**Try it**
Return the lines below exactly, starting with the line that contains "Information Technology | 2050: 6.23 -> 6.203" and stopping after the last line.

Start of Exercise data

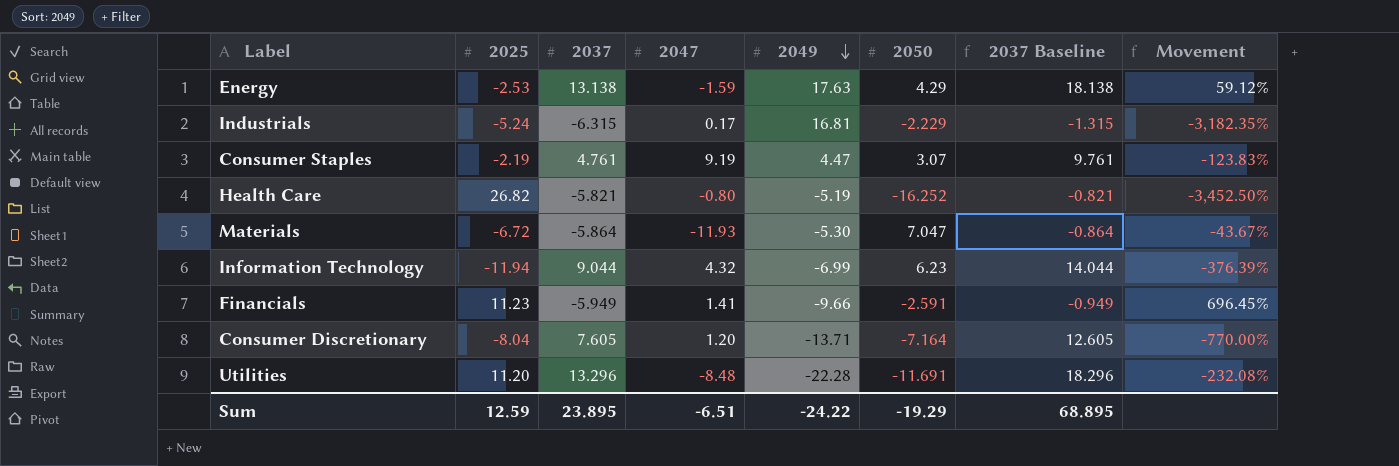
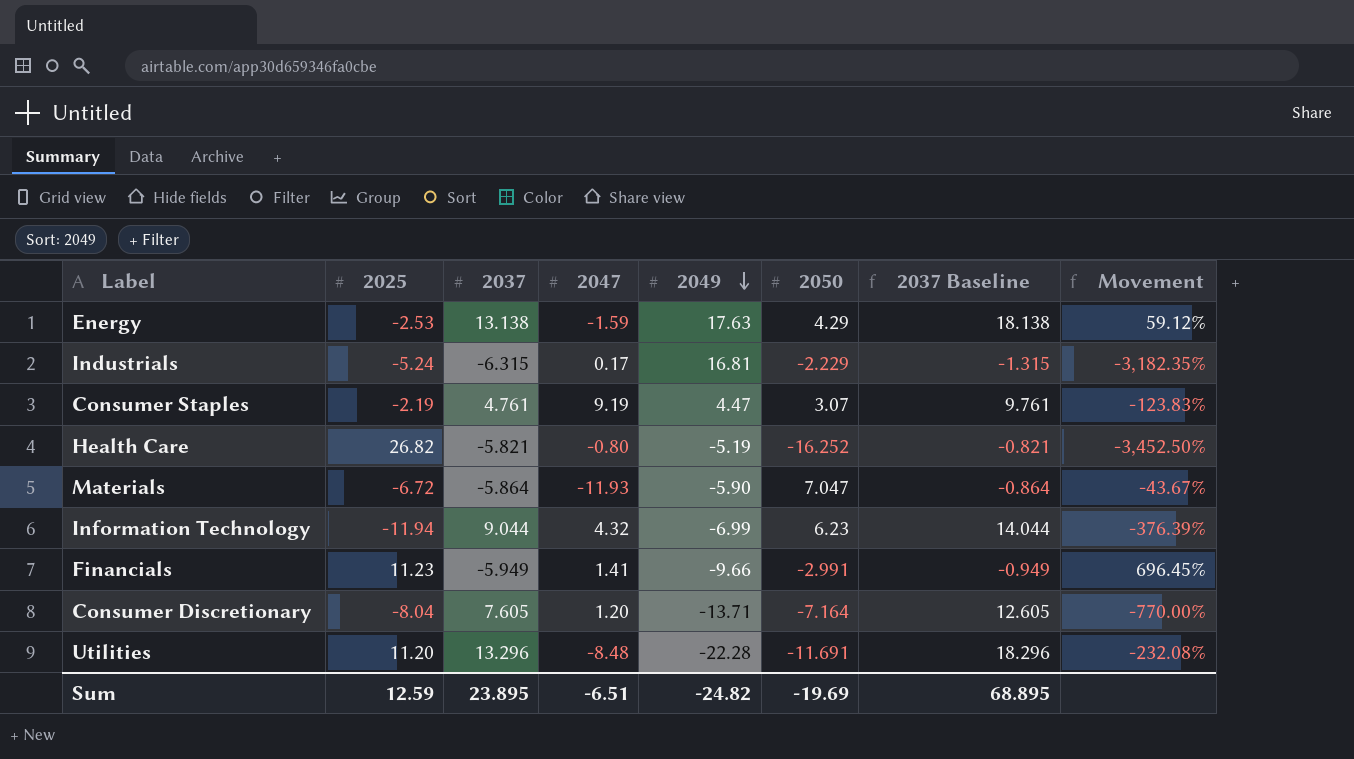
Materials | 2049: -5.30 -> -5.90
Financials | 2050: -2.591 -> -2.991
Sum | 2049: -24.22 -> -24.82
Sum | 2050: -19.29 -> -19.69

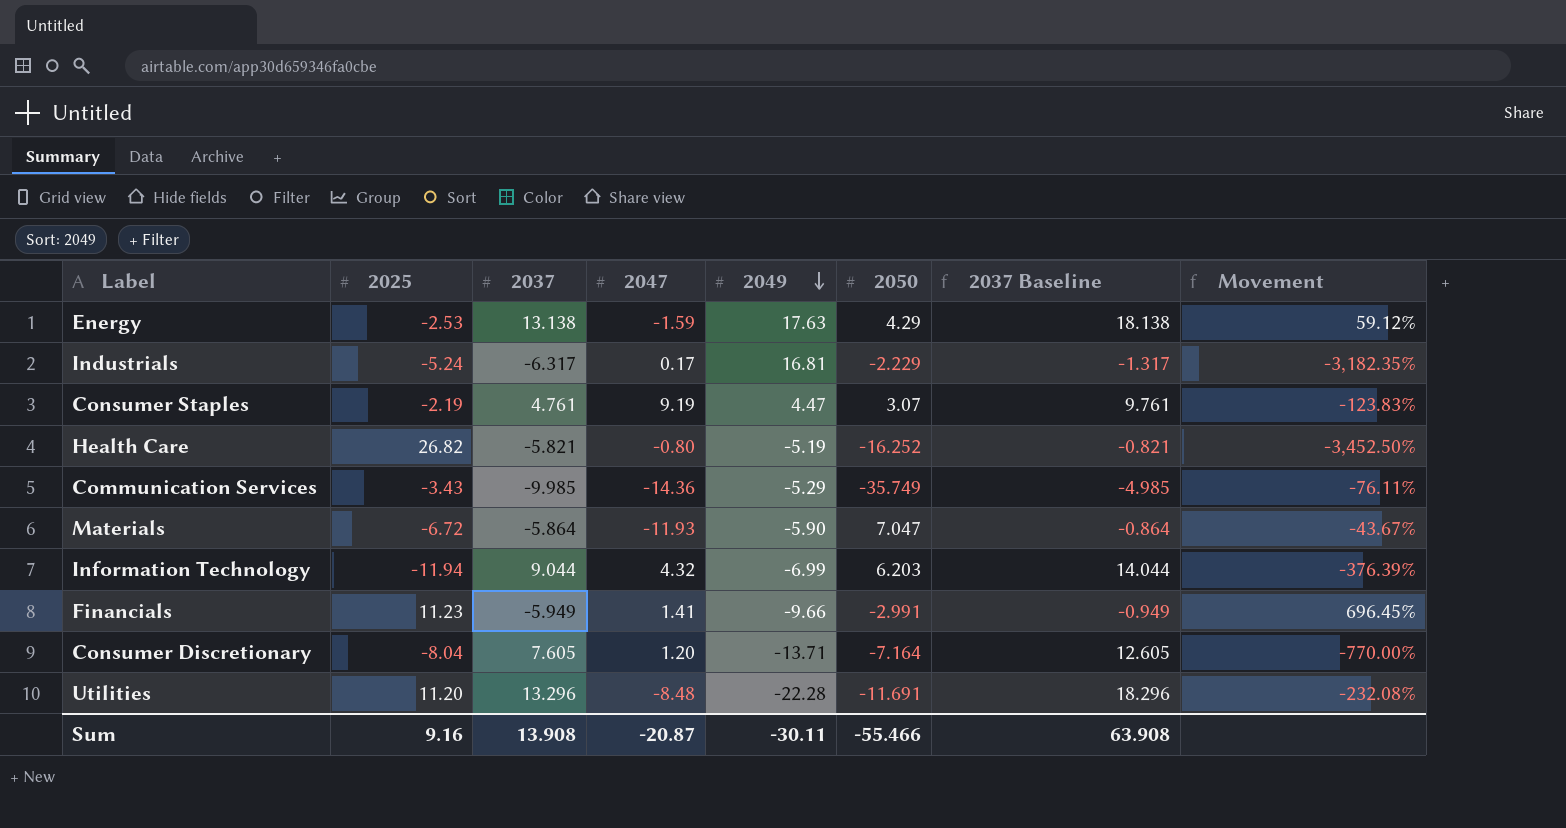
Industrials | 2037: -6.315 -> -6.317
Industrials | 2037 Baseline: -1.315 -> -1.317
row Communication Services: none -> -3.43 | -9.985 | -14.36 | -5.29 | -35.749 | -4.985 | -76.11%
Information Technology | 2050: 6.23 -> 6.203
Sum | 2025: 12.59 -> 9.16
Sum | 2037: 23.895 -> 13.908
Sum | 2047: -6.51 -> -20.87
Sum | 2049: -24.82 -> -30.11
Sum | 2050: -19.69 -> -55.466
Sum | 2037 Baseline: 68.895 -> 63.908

End of Exercise data

**Answer for this exercise**
Information Technology | 2050: 6.23 -> 6.203
Sum | 2025: 12.59 -> 9.16
Sum | 2037: 23.895 -> 13.908
Sum | 2047: -6.51 -> -20.87
Sum | 2049: -24.82 -> -30.11
Sum | 2050: -19.69 -> -55.466
Sum | 2037 Baseline: 68.895 -> 63.908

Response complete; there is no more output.